Perform two ac analyses and feed both inputs simultaneously:

1.) Vin=V1+jV1 (90 deg lead)
2.) Vin=V1-jV1 (90 deg lag).

The ratio of both output signals gives you the image rejection.
 

Dear LvW
Can you please elaborate the method.
1) I am not able to understand what you mean by by perform two anlysis , do you mean that i should do two differnt analysis while giving normal/ usual values in the first, giving the changes values in the second analysis, then compare the results of the two??
2) About the input, Vin=V1+jV1 (90deg lead), Vin=V1-jV1 (90deg lag): I must give AC magnitude value 1 and change the phase to 90 and -90 degress only???
Thanks in advance
 

Dear LvW
Can you please elaborate the method.
1) I am not able to understand what you mean by by perform two anlysis , do you mean that i should do two differnt analysis while giving normal/ usual values in the first, giving the changes values in the second analysis, then compare the results of the two??
2) About the input, Vin=V1+jV1 (90deg lead), Vin=V1-jV1 (90deg lag): I must give AC magnitude value 1 and change the phase to 90 and -90 degress only???
Thanks in advance

Not exactly as proposed by LvW.

There are two methods to verify the IMRR: 1. AC & 2. Transient

For both methods you have to run two complex stimulations which should represent a complex wanted signal and a complex unwanted, or image signal.

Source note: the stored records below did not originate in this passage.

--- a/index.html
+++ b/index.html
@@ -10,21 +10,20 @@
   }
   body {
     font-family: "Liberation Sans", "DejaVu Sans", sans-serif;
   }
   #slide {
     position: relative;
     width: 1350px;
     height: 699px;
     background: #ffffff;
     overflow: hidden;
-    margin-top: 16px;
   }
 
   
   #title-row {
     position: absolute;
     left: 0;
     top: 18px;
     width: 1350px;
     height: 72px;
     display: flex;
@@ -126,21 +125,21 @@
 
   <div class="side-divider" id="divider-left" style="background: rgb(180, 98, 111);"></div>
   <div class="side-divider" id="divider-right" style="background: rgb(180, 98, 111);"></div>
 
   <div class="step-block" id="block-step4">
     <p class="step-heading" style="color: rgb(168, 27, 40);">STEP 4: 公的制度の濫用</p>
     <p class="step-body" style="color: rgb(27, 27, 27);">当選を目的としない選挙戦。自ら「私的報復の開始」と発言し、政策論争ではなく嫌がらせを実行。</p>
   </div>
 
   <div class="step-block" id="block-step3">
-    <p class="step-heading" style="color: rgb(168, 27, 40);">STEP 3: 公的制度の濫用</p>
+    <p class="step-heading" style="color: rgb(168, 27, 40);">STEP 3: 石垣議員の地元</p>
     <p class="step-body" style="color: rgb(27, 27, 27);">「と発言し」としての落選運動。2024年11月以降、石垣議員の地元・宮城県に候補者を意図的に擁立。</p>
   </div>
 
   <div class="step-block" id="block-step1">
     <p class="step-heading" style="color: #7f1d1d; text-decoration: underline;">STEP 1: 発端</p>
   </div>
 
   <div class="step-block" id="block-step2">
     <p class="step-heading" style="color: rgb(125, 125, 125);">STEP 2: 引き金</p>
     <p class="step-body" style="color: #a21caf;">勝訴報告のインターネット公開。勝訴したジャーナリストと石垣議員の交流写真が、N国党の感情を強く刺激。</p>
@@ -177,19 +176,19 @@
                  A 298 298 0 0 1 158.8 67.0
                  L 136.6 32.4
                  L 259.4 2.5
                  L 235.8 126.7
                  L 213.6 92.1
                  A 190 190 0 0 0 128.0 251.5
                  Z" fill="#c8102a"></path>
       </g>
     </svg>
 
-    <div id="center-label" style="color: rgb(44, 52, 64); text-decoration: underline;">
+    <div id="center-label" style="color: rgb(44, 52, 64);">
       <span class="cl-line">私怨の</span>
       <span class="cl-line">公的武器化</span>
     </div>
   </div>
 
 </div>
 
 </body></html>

If the complex signal path surpress frequency components with "negative" frequencies you first stimulate positive frequencies with two AC sources:

Positive Frequency Stimulation (phasor rotates counterclockwise)
Mag 1.0 Phase 0.0 for the in-phase component & (signal name "I")
Mag 1.0 Phase 90.0 for the quadrature-phase component (signal name "Q")

the second

Negative Frequency Stimulation (phasor rotates clockwise)
Mag 1.0 Phase 0.0 for the in-phase component & (signal name "I")
Mag 1.0 Phase -90.0 for the quadrature-phase component (signal name "Q")

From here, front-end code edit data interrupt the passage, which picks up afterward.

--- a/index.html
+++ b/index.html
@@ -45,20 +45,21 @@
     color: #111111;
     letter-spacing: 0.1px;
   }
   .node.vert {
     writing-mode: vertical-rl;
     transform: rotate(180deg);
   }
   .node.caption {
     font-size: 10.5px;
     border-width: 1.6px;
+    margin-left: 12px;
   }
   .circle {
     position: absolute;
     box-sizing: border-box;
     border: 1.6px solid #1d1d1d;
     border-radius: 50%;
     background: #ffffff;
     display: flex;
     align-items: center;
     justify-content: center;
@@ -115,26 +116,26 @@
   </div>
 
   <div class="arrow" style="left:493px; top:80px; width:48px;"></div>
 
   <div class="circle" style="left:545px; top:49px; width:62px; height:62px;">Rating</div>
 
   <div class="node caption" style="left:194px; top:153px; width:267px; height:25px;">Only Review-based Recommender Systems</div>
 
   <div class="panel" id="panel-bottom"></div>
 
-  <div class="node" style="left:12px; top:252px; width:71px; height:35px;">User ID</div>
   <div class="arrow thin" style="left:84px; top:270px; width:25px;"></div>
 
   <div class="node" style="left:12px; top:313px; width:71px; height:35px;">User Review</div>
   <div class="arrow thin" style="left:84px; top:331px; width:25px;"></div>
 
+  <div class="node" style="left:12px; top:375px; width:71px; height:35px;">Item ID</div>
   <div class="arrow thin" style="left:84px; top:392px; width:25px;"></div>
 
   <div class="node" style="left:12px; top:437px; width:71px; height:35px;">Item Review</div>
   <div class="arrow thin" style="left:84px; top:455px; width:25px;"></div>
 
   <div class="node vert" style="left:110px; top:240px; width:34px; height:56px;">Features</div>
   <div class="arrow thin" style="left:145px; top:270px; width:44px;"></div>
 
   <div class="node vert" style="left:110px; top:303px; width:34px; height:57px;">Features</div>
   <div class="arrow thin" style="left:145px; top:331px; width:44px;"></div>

Now you get a frequency response for postive and negative frequencies. The negative is typical the image.

For transient verfication the method is the same but using I=cos,Q=sin for positive frequencies and I=cos,Q=-sin for negative frequencies.

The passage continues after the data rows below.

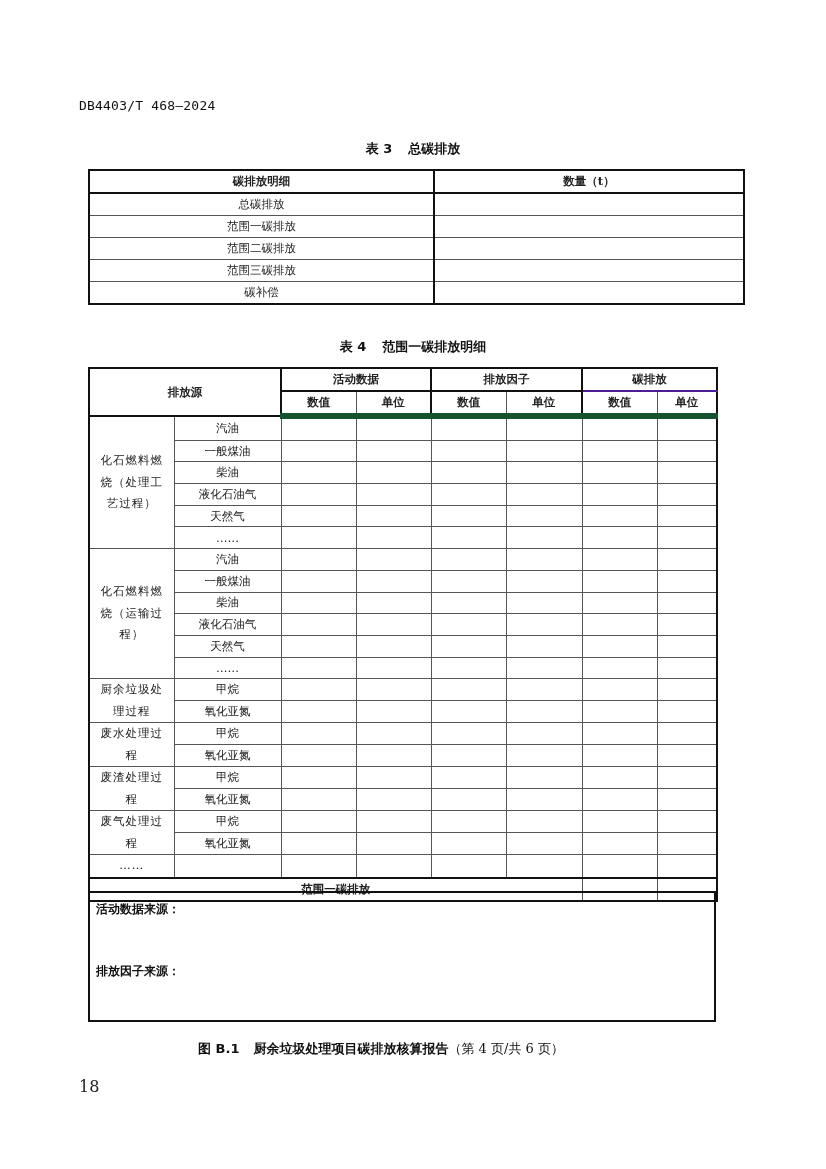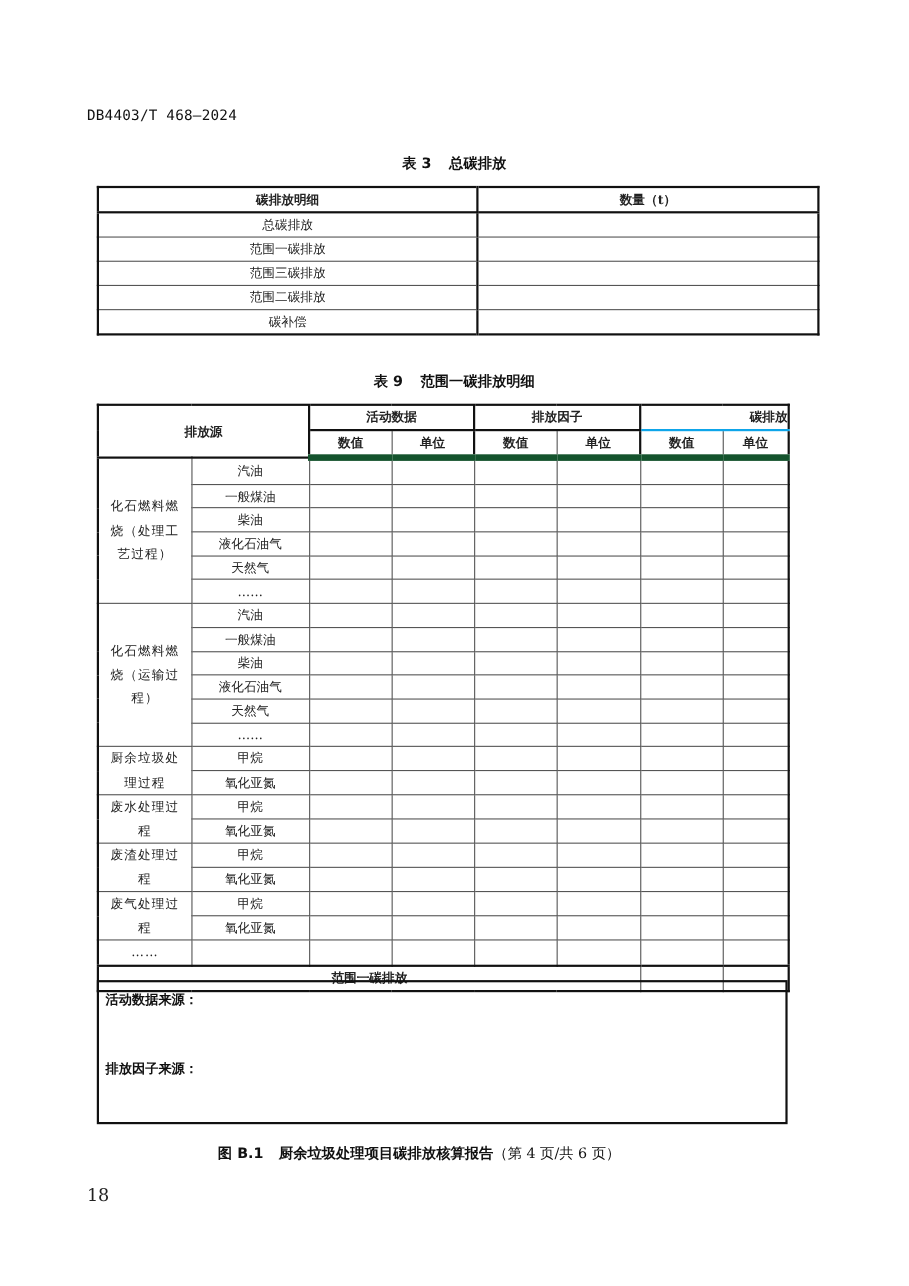--- a/index.html
+++ b/index.html
@@ -55,55 +55,55 @@
   <tbody>
     <tr>
         <td class="c1">总碳排放</td>
         <td></td>
       </tr>
     <tr>
         <td class="c1">范围一碳排放</td>
         <td></td>
       </tr>
     <tr>
+        <td class="c1">范围二碳排放</td>
+        <td></td>
+      </tr>
+    <tr>
         <td class="c1">范围三碳排放</td>
-        <td></td>
-      </tr>
-    <tr>
-        <td class="c1">范围二碳排放</td>
         <td></td>
       </tr>
     <tr>
         <td class="c1">碳补偿</td>
         <td></td>
       </tr>
   </tbody>
 </table>
 
 <div class="caption" style="top:338px;">
-  <span class="num">表 9</span><span>范围一碳排放明细</span>
+  <span class="num">表 4</span><span>范围一碳排放明细</span>
 </div>
 
 <table class="t4">
   <colgroup>
     <col style="width:85px">
       <col style="width:107px">
     <col style="width:75px">
       <col style="width:75px">
     <col style="width:75px">
       <col style="width:76px">
     <col style="width:75px">
       <col style="width:60px">
   </colgroup>
   <thead>
     <tr>
       <th colspan="2" rowspan="2" class="vsep" style="border-bottom:2px solid #111;">排放源</th>
       <th colspan="2" class="vsep" style="border-bottom:2px solid #111;">活动数据</th>
       <th colspan="2" class="vsep" style="border-bottom:2px solid #111;">排放因子</th>
-      <th colspan="2" style="border-bottom:2px solid #0ea5e9;text-align:right;">碳排放</th>
+      <th colspan="2" style="border-bottom:2px solid #4c1d95;">碳排放</th>
     </tr>
     <tr class="hdr2">
       <th>数值</th>
       <th class="vsep">单位</th>
       <th>数值</th>
       <th class="vsep">单位</th>
       <th>数值</th>
       <th>单位</th>
     </tr>
   </thead>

You have to wait the initial settling before measuring the transient image rejection to let decay the initial settling effect one or two orders below the rejection.
 
Positive Frequency Stimulation (phasor rotates counterclockwise)
Mag 1.0 Phase 0.0 for the in-phase component & (signal name "I")
Mag 1.0 Phase 90.0 for the quadrature-phase component (signal name "Q")

the second

Negative Frequency Stimulation (phasor rotates clockwise)
Mag 1.0 Phase 0.0 for the in-phase component & (signal name "I")
Mag 1.0 Phase -90.0 for the quadrature-phase component (signal name "Q")

Hi rfsystem,

for my understanding that is exactly the method - consisting of two succeeding ac simulation runs - as I have proposed.
 

Hi LvW,

there is a small risk of misunderstanding:


Perform two ac analyses and feed both inputs simultaneously:

1.) Vin=V1+jV1 (90 deg lead)
2.) Vin=V1-jV1 (90 deg lag).


If 1.) and 2.) meaning is Wanted and Image there should minimum 2 sources for each test. Otherwise a free interpretation would be that "+" means applying two sources. I recognize that this was the meaning but try to explain that in more detail.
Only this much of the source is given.